Na final da década de 80, trabalhava na Rádio Cultura da Bahia (AM 1140). O Campeonato Intermunicipal estava em sua reta final. E num domingo tinha um jogo programado para a cidade de Paulo Afonso, entre a seleção local e a seleção de Santo Amaro. Chamei o meu companheiro e amigo, Renato Lavigne e disse:
– Vamos transmitir esse jogo no domingo. É uma viagem longa.
Na hora, o “brother” topou. Tomamos as providências, pedimos a linha (na época, tínhamos de pedir para a então Telebahia) e agora pensamos como conseguir um carro para fazer a viagem.

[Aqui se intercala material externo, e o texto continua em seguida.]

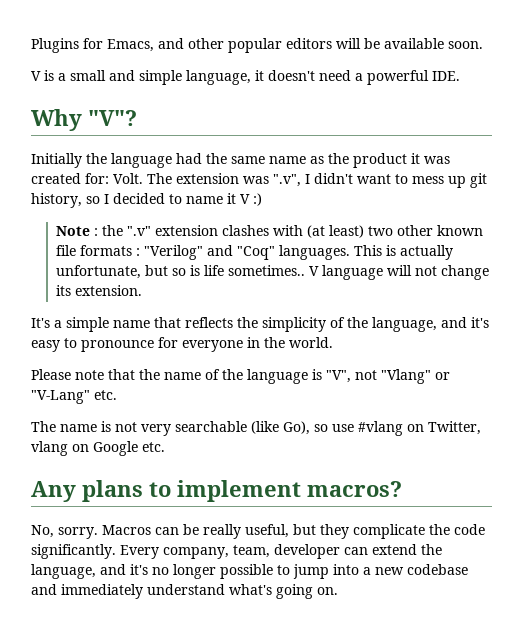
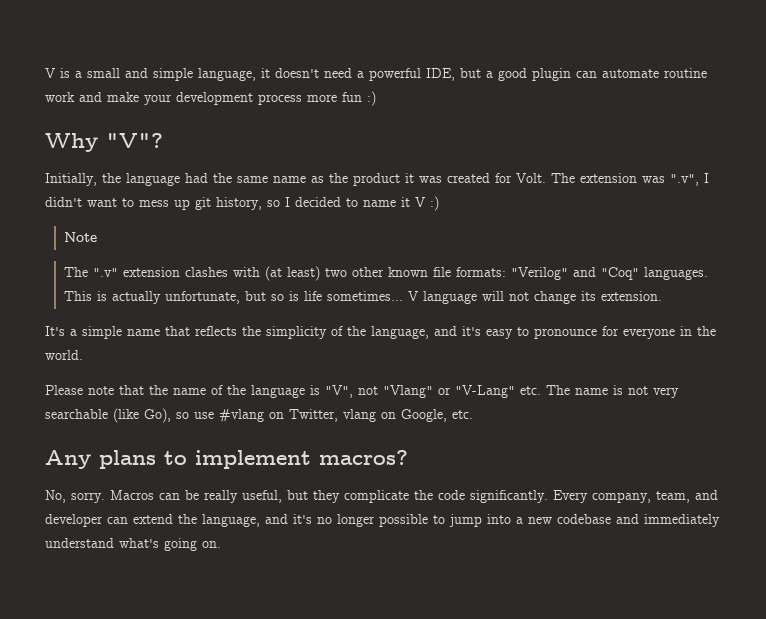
- Plugins for Emacs, and other popular editors will be available soon.
- V is a small and simple language, it doesn't need a powerful IDE.
+ V is a small and simple language, it doesn't need a powerful IDE, but a good plugin can automate routine work and make your development process more fun :)
- Initially the language had the same name as the product it was created for: Volt.
+ Initially, the language had the same name as the product it was created for Volt.
- Note : the ".v" extension clashes with (at least) two other known file formats : "Verilog" and "Coq" languages.
+ Note
+ The ".v" extension clashes with (at least) two other known file formats: "Verilog" and "Coq" languages.
- This is actually unfortunate, but so is life sometimes..
+ This is actually unfortunate, but so is life sometimes...
- Please note that the name of the language is "V", not "Vlang" or "V-Lang" etc.
- The name is not very searchable (like Go), so use #vlang on Twitter, vlang on Google etc.
+ Please note that the name of the language is "V", not "Vlang" or "V-Lang" etc. The name is not very searchable (like Go), so use #vlang on Twitter, vlang on Google, etc.
- Every company, team, developer can extend the language, and it's no longer possible to jump into a new codebase and immediately understand what's going on.
+ Every company, team, and developer can extend the language, and it's no longer possible to jump into a new codebase and immediately understand what's going on.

Tive uma ideia. Fui falar com o presidente da Federação Bahiana de Futebol, na oportunidade, o meu amigo Marcos Andrade. Não confiava muito no meu Monza, e Renato também não levava muita fé no carro dele.
Marcos Andrade me disse que conseguiria um carro para eu ir a Paulo Afonso, mas eu precisava levar o delegado financeiro da partida.
– Sem problemas, Marcos. Fechado.
Pronto, tudo definido. A viagem foi na sexta-feira e só podemos sair daqui por volta das 17 horas e 30 minutos, porque a Marta Elza, que seria a delegada financeira do jogo, trabalhava em um banco e só podia sair do trabalho neste horário.
Peguei a BR 324, passei por Feira de Santana, cheguei em Serrinha e entrei numa estrada para Cipó. Passei por Biritinga e já por volta das 23 horas da própria sexta-feira, chegamos no município de Caldas de Cipó.
Nos dirigimos ao Hotel Caldas de Cipó, que no passado foi um dos principais do interior da Bahia. Chegou a funcionar até um cassino no local e a cidade era famosa pelas suas águas termais.
Quando chegamos por lá, pedimos dois apartamentos. Um para mim e Lavine e o outro para a funcionária da FBF. Nisso o recepcionista fala.
-Só tem um problema. Não temos água. Houve um problema e a cidade toda está com problema de abastecimento. E não adianta vocês procurarem outro hotel, pois vão encontrar o mesmo problema.
Eu e o Lavine pensamos em seguir direto para Paulo Afonso, mas fomos desaconselhados porque a estrada era muito ruim (na época) e ocorriam muitos assaltos. Imagine, decidimos ficar e nem banho de balde o hotel nos conseguiu.
Pegamos as chaves e fomos para o apartamento. Quando abro a porta do nosso, imagine o drama: vejo uma barata enorme. Nossa, daquelas criadas com “Toddy. E agora ? Fazer o que ? Chamamos o cara da recepção e ele nos mudou de apartamento.
Dormimos (sujos, mesmo) e no dia seguinte continuamos a nossa viagem para Paulo Afonso. Hoje a estrada está filé, mas na época era só buracos. Mas chegamos em paz.
No domingo, transmitimos o jogo (vitória da seleção local por 1 a 0), voltamos, à noite, seguindo o ônibus da delegação de Santo Amaro, por medida de segurança, outra vez para Cipó. Desta vez já tinha água no hotel e na segunda-feira, pela manhã, estávamos de novo em Salvador.
Esta foi mais uma histórias que aconteceram comigo neste fantástico mundo da bola.